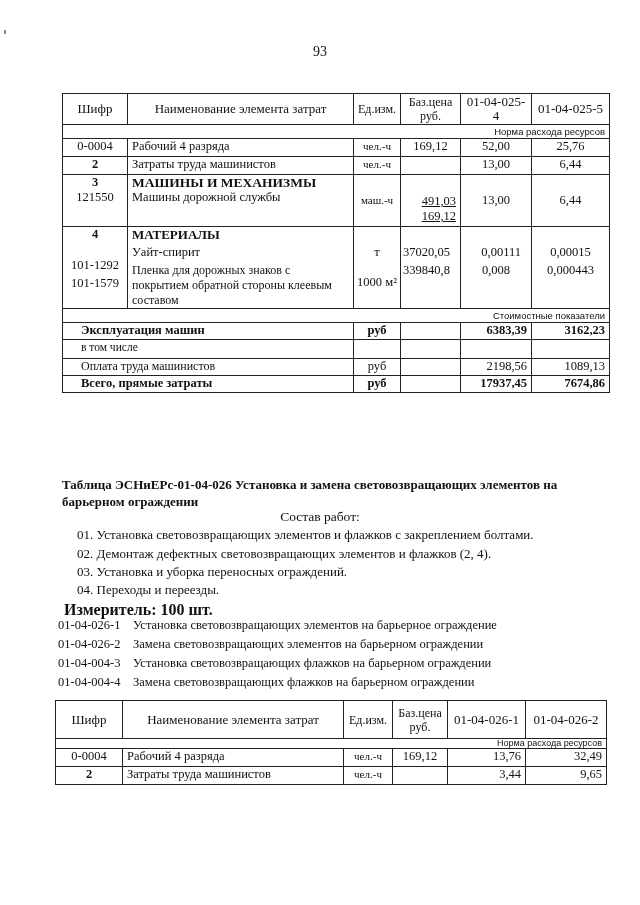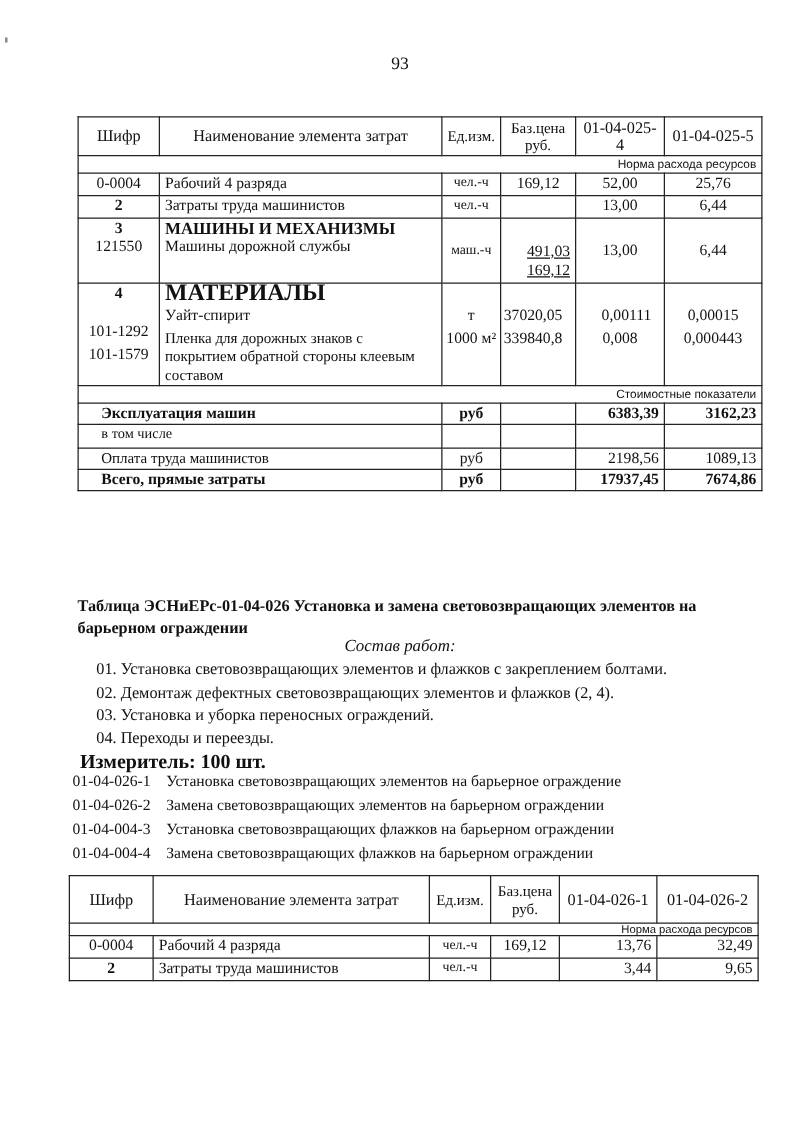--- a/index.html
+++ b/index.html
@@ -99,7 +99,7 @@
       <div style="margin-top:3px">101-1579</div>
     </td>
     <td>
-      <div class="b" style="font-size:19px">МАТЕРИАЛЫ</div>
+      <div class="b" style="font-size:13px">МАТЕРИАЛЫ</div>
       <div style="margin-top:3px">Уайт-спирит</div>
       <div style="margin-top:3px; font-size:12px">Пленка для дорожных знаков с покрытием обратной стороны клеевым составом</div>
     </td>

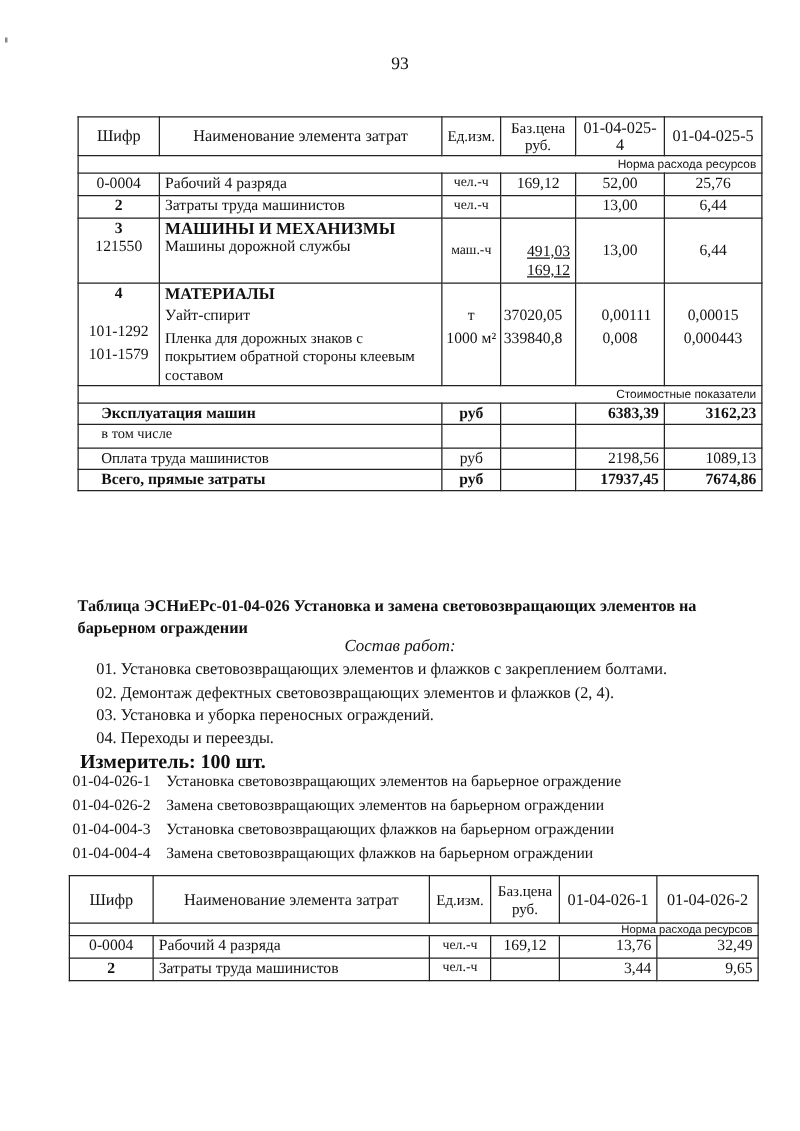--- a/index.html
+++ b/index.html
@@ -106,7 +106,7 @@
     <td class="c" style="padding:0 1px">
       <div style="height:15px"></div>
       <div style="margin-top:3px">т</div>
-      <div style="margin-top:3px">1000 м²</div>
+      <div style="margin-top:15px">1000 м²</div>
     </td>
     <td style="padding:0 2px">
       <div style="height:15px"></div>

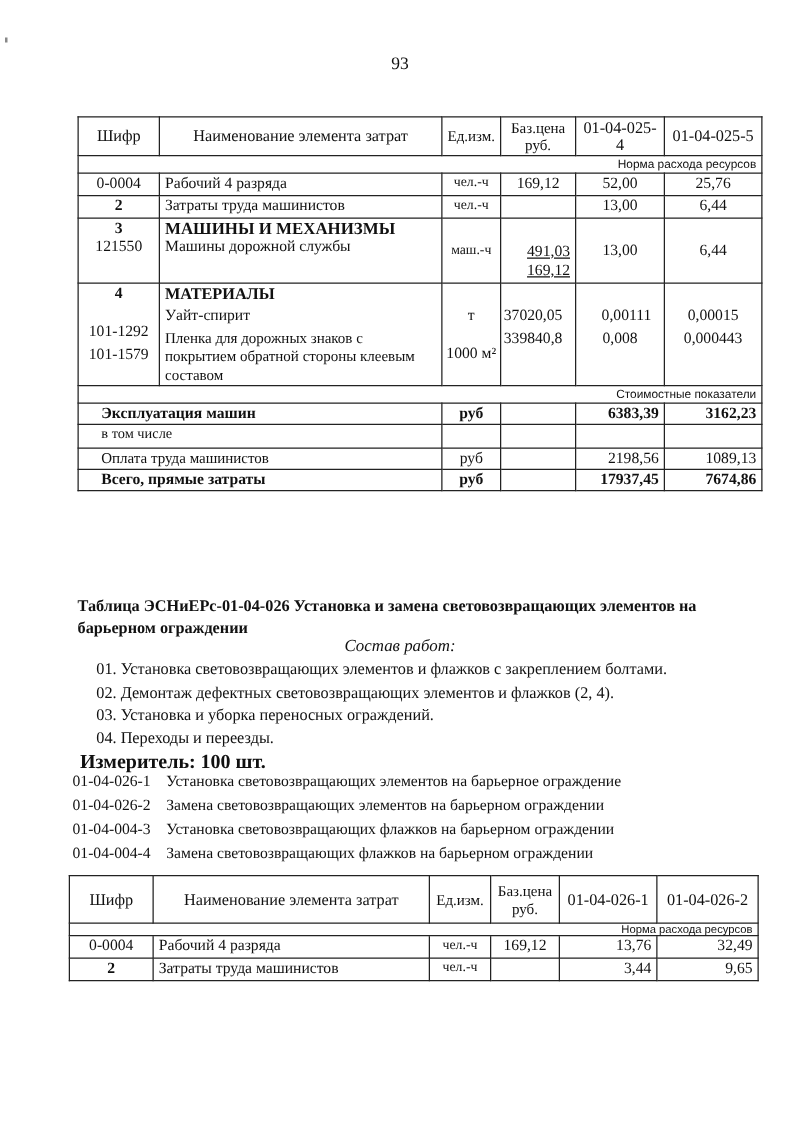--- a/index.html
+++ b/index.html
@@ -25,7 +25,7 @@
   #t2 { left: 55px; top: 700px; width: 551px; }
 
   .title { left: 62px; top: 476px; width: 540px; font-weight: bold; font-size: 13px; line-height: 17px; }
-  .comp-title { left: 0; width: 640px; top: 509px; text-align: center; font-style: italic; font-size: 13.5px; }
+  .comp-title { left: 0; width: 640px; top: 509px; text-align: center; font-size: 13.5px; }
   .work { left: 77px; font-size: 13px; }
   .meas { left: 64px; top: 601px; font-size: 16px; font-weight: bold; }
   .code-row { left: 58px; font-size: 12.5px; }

==

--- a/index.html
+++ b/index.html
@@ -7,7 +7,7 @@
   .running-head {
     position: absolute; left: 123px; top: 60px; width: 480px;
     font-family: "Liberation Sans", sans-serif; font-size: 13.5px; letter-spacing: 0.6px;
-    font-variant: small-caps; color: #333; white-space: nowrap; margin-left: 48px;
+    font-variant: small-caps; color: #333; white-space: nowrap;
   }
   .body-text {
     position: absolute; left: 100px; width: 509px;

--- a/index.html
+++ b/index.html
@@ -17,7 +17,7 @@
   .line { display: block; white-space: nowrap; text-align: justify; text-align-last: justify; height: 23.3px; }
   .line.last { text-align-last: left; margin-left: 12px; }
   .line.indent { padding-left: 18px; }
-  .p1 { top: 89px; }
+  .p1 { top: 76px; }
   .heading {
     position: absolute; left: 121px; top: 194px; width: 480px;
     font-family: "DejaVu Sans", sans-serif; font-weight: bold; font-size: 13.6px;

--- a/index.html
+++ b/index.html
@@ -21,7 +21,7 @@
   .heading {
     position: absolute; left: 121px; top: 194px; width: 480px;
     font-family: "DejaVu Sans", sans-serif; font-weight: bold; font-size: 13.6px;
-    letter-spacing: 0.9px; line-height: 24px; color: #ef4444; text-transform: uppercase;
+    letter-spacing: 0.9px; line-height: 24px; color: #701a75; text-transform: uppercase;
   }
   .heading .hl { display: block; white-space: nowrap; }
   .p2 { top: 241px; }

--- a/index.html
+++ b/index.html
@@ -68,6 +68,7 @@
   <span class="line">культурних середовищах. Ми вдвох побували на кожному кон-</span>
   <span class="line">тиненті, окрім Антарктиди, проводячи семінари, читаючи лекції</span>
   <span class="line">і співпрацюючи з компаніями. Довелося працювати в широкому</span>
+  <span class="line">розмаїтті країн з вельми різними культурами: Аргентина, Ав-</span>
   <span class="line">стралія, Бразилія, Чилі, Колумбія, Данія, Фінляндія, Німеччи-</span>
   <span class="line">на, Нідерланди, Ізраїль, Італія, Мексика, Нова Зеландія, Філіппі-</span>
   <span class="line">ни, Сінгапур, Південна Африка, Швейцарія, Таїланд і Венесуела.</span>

What you are asked to do:
Please give the number of lines above in which the word "padding" appears, without any other text.

Answer area:
3